The misunderstanding of the fourth question stems from the difference in our structural design. In my previous design, there is a rotating buffer in the program that stores the original information of the stream (it can be an FLV-encapsulated stream or a custom one). Then all the components that communicate with it can be divided into two categories: INPUT PLUGIN (pull from the source, receive external PUSH) and OUTPUT PLUGIN (provide playback and synchronization to the outside). The current stream can provide services to the outside only if at least one INPUT PLUGIN is working. The stream can be reclaimed only when all OUTPUT PLUGINs have no users.
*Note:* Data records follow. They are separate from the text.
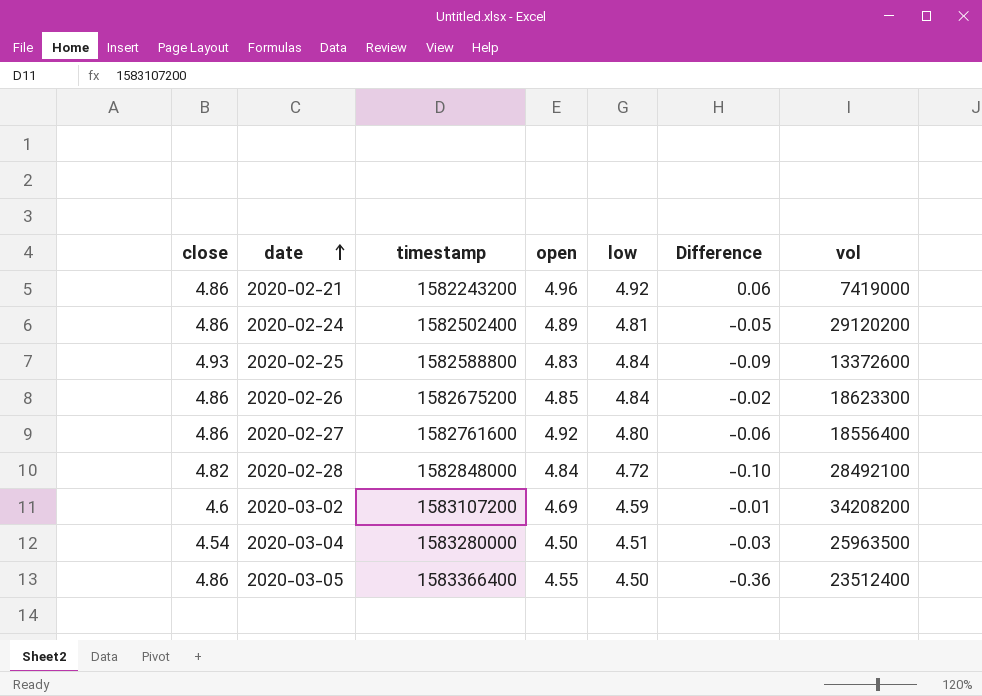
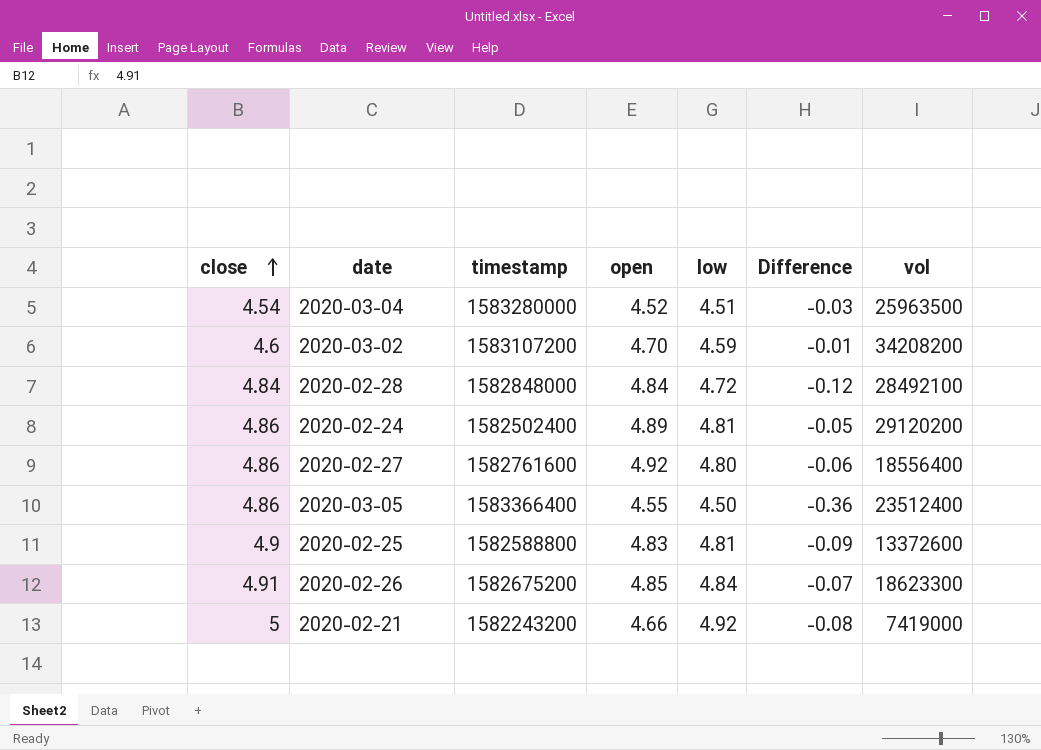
row order: date ascending -> close ascending
2020-03-04 | open: 4.50 -> 4.52
2020-03-02 | open: 4.69 -> 4.70
2020-02-28 | close: 4.82 -> 4.84
2020-02-28 | Difference: -0.10 -> -0.12
2020-02-25 | close: 4.93 -> 4.9
2020-02-25 | low: 4.84 -> 4.81
2020-02-26 | close: 4.86 -> 4.91
2020-02-26 | Difference: -0.02 -> -0.07
2020-02-21 | close: 4.86 -> 5
2020-02-21 | open: 4.96 -> 4.66
2020-02-21 | Difference: 0.06 -> -0.08

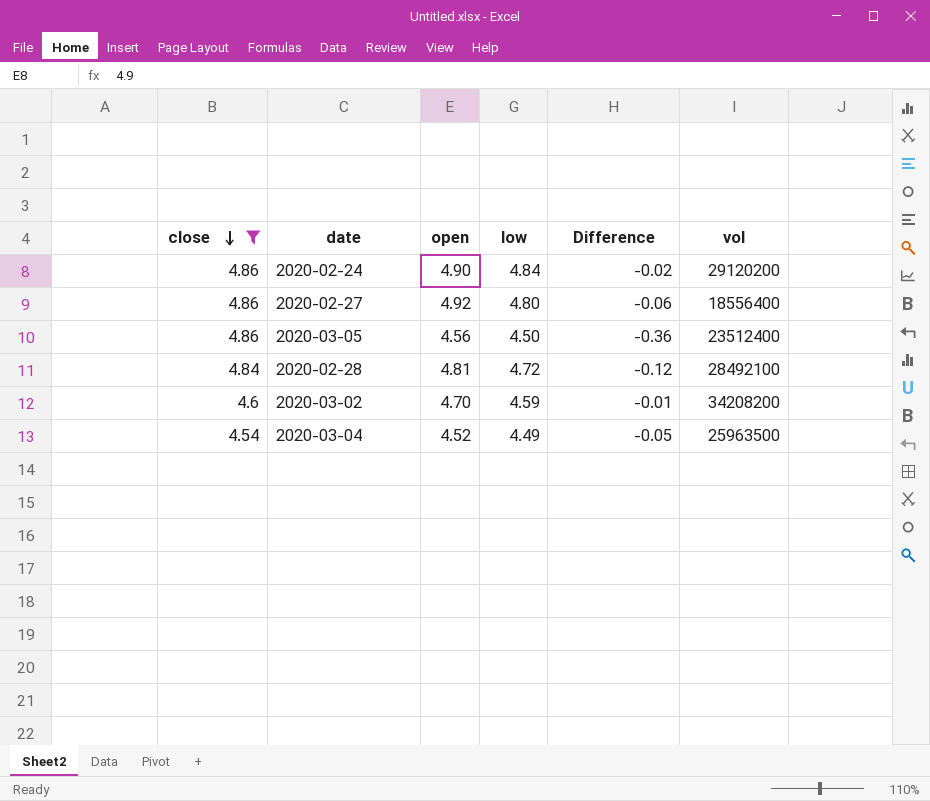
filter: none -> close <= 4.86
row order: close ascending -> close descending
column timestamp | position: 3 -> none
2020-02-24 | open: 4.89 -> 4.90
2020-02-24 | low: 4.81 -> 4.84
2020-02-24 | Difference: -0.05 -> -0.02
2020-03-05 | open: 4.55 -> 4.56
2020-02-28 | open: 4.84 -> 4.81
2020-03-04 | low: 4.51 -> 4.49
2020-03-04 | Difference: -0.03 -> -0.05

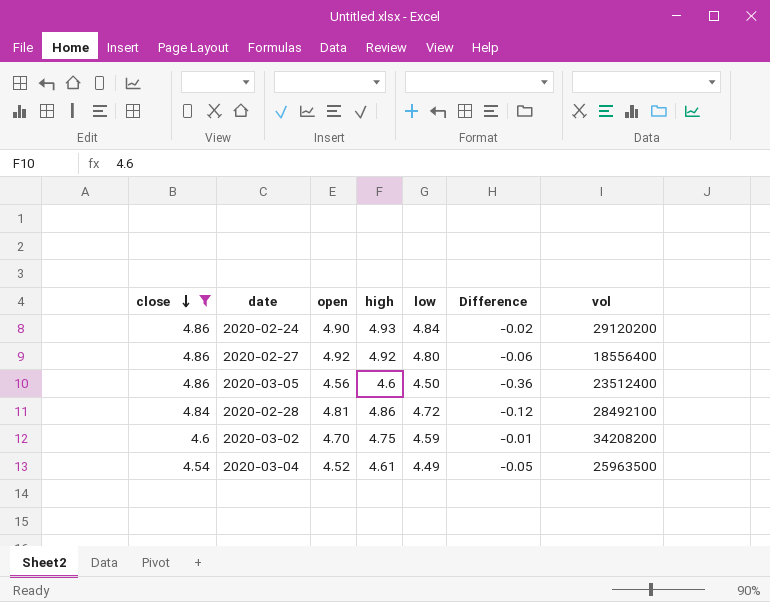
column high | position: none -> 4

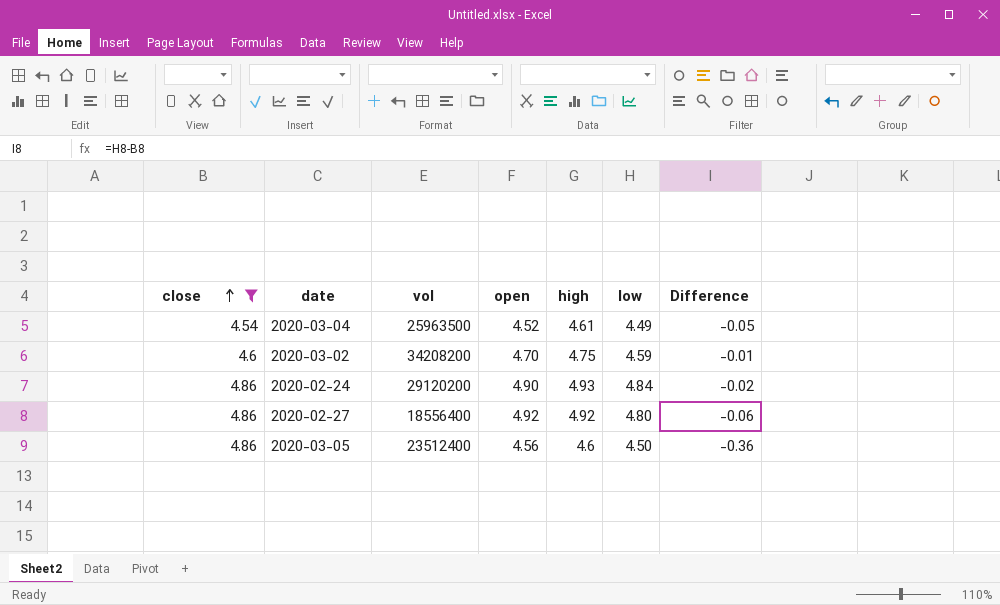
row order: close descending -> close ascending
column vol | position: 7 -> 3
row 2020-02-28: 4.84 | 4.81 | 4.86 | 4.72 | -0.12 | 28492100 -> none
HLS is just one of the OUTPUT PLUGINs, so in the fourth question, "all disconnect" refers to all OUTPUT directions, including RTMP and FLV OVER HTTP users disconnecting. This idle stream can be reclaimed.

TRANS_BY_GPT3

In addition, the phrase "stop when no one visits for a certain period of time" means that when no HLS users visit for a certain period of time, HLS slicing can stop. Whether the origin action stops or not depends on whether there are no users in all OUTPUT directions.

TRANS_BY_GPT3

Hmm, understood.

If we consider HLS and HTTP-FLV on the edge as a structure, where slicing is triggered (FLV slices are deleted when playback stops, while HLS can use timeouts), and HLS can share slices (FLV does not need to share), then there is no conflict. In fact, we should wait for all clients (RTMP disconnect, HLS timeout, HTTP-FLV disconnect) to disconnect before considering cleaning up this origin.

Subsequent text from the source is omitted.